What you have to do =>
Select all lines in the records that include "following".

··· Source data ···

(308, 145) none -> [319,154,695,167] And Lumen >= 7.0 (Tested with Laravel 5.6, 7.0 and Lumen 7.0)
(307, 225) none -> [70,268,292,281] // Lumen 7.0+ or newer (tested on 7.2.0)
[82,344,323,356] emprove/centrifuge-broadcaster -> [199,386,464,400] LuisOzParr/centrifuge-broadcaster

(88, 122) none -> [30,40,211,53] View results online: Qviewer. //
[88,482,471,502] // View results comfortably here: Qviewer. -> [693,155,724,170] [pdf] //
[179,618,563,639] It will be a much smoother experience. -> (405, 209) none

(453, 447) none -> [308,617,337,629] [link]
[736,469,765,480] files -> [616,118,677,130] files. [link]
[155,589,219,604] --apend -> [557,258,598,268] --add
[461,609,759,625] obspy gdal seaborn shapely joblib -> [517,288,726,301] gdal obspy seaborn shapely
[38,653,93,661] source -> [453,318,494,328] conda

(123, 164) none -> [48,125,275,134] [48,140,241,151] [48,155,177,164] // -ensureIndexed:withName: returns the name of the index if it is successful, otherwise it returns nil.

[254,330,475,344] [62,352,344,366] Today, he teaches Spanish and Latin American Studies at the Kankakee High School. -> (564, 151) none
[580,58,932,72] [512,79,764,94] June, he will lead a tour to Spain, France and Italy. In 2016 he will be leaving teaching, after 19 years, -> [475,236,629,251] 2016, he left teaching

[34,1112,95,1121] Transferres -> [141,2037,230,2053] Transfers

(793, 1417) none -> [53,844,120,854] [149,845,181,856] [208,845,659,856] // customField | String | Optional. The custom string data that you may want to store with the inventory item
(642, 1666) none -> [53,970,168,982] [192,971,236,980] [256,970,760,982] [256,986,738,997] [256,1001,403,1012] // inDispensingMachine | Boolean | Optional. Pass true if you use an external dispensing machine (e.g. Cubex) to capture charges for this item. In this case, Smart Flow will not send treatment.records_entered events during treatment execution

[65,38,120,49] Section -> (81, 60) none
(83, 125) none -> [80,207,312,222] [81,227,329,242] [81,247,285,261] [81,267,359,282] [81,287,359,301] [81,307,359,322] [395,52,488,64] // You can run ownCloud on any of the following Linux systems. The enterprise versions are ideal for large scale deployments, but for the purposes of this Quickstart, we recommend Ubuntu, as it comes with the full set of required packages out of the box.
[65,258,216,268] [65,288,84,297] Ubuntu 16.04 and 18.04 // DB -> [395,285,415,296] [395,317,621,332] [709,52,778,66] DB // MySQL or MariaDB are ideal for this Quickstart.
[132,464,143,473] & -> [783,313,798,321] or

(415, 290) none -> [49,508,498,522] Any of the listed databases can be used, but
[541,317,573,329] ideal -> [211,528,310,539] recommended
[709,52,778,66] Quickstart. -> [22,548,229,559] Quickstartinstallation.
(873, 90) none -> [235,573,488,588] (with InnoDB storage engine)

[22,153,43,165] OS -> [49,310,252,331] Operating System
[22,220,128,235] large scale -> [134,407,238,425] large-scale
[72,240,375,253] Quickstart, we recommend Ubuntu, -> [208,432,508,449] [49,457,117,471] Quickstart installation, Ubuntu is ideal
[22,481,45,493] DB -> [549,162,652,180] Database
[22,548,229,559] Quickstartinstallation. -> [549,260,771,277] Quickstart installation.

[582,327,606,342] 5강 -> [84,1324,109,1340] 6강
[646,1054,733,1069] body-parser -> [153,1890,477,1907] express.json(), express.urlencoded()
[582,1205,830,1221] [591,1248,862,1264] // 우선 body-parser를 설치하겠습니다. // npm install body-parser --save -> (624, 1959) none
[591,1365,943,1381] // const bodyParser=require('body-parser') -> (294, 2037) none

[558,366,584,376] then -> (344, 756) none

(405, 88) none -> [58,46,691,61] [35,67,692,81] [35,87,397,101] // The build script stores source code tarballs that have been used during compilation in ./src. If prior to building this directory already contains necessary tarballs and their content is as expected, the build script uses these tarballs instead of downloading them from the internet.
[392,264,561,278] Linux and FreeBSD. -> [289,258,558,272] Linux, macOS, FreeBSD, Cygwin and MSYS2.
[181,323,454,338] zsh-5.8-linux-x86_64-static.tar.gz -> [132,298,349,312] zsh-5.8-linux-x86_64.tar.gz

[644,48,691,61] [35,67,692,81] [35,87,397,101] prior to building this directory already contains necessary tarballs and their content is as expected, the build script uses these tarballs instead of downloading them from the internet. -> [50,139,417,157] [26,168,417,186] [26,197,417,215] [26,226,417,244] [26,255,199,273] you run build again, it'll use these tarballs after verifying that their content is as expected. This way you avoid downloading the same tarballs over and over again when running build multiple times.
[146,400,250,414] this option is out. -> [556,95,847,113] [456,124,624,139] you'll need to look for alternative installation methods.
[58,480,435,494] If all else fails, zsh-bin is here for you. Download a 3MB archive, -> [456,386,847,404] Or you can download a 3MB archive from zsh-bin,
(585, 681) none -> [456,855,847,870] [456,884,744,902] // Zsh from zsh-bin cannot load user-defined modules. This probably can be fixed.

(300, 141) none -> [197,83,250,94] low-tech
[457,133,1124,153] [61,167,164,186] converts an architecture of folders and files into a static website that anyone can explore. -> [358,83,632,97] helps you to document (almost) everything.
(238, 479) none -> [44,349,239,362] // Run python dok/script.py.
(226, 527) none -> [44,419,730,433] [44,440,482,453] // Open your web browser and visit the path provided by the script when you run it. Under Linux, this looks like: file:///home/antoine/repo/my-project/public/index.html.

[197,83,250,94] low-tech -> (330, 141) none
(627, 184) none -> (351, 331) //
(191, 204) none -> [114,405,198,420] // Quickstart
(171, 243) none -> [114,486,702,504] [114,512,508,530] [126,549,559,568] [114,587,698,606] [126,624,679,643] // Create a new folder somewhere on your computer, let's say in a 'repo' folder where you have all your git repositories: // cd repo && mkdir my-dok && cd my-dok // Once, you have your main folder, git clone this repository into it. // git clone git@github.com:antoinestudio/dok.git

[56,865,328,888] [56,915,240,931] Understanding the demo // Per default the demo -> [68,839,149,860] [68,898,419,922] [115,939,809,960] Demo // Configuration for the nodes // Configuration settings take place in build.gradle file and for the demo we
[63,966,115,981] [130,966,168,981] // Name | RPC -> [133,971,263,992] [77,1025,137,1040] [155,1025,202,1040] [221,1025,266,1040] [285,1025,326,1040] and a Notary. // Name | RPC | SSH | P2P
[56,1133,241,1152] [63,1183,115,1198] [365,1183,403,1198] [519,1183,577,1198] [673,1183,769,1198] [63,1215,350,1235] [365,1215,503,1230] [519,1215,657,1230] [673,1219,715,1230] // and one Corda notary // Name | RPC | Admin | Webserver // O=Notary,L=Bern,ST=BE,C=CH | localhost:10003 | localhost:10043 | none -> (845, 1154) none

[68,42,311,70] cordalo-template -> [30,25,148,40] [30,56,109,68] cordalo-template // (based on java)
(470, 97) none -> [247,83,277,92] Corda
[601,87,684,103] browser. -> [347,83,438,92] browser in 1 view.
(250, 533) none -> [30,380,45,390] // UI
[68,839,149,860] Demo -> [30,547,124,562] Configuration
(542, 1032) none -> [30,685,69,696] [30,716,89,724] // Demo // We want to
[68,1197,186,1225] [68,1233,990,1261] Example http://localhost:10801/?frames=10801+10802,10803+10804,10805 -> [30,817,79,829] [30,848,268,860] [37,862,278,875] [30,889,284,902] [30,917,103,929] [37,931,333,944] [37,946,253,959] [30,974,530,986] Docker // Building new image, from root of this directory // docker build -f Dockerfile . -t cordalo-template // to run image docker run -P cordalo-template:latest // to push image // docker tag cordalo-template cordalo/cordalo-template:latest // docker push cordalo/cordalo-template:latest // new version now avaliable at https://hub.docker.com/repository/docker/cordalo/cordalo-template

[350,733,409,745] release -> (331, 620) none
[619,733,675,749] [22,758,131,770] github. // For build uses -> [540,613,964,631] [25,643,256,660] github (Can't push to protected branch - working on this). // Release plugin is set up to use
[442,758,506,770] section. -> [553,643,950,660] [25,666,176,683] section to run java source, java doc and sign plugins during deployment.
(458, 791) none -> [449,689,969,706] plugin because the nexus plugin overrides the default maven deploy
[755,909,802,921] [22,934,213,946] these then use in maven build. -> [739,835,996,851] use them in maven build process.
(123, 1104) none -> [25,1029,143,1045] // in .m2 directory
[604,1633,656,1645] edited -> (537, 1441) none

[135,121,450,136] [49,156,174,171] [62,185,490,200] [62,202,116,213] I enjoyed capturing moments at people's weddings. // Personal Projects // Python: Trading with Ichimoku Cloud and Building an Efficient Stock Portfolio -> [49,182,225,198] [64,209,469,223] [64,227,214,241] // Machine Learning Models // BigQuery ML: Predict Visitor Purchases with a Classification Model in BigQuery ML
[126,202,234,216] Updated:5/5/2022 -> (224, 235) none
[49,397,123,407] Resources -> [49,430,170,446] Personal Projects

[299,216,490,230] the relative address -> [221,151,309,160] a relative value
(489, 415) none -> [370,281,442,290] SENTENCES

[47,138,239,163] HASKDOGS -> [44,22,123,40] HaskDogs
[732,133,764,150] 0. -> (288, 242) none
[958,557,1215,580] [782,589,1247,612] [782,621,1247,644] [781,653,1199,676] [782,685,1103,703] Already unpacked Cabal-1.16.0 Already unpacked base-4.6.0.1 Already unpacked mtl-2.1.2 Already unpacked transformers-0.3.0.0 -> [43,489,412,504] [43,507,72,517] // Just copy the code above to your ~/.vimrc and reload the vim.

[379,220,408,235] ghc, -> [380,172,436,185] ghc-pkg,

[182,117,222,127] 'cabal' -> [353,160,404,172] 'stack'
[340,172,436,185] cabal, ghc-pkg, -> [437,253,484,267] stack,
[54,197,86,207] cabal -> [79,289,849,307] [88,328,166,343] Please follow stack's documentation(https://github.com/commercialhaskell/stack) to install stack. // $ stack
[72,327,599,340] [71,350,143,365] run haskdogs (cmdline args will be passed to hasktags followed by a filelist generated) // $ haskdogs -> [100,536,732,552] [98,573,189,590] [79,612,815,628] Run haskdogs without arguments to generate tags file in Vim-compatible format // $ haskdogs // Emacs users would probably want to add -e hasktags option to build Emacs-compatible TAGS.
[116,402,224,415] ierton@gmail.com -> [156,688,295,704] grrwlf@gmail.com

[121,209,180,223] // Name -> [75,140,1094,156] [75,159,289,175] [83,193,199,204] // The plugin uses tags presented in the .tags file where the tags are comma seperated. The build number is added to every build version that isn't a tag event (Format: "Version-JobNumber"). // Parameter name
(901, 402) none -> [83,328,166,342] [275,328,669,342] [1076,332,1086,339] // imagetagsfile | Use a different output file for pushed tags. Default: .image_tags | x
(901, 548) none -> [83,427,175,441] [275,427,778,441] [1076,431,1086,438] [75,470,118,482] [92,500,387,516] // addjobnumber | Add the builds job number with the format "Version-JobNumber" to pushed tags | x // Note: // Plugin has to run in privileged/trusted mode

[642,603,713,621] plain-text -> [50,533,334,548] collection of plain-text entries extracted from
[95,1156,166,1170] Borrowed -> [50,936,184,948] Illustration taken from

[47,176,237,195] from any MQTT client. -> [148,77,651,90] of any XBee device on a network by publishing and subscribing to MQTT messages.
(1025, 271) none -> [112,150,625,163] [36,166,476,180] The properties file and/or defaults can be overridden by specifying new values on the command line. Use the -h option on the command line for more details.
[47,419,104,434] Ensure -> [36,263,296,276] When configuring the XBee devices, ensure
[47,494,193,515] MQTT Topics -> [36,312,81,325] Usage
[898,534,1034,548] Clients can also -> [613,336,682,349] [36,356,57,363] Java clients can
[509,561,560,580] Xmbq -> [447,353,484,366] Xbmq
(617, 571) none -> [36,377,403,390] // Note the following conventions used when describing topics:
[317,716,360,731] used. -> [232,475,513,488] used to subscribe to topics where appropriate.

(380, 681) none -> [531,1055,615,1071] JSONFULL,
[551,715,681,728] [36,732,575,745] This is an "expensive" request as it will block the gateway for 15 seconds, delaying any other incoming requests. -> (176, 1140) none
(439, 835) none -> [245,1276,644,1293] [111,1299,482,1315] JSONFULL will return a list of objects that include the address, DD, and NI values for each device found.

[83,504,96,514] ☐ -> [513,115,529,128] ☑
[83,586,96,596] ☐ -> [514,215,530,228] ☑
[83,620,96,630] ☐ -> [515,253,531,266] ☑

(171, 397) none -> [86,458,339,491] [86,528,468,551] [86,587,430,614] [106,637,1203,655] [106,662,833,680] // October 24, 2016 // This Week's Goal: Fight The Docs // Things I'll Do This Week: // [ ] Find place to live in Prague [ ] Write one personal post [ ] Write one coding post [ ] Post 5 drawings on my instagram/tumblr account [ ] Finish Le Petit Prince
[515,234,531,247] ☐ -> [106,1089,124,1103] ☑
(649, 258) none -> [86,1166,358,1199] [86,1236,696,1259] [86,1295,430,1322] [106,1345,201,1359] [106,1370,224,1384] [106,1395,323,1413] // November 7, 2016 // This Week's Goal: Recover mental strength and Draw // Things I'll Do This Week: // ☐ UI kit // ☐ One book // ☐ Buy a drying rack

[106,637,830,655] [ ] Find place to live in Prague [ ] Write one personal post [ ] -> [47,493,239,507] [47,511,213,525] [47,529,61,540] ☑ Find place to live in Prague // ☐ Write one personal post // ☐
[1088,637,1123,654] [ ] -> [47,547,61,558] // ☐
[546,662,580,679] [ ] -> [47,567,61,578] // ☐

···

Written reply =>
(83, 125) none -> [80,207,312,222] [81,227,329,242] [81,247,285,261] [81,267,359,282] [81,287,359,301] [81,307,359,322] [395,52,488,64] // You can run ownCloud on any of the following Linux systems. The enterprise versions are ideal for large scale deployments, but for the purposes of this Quickstart, we recommend Ubuntu, as it comes with the full set of required packages out of the box.
(617, 571) none -> [36,377,403,390] // Note the following conventions used when describing topics:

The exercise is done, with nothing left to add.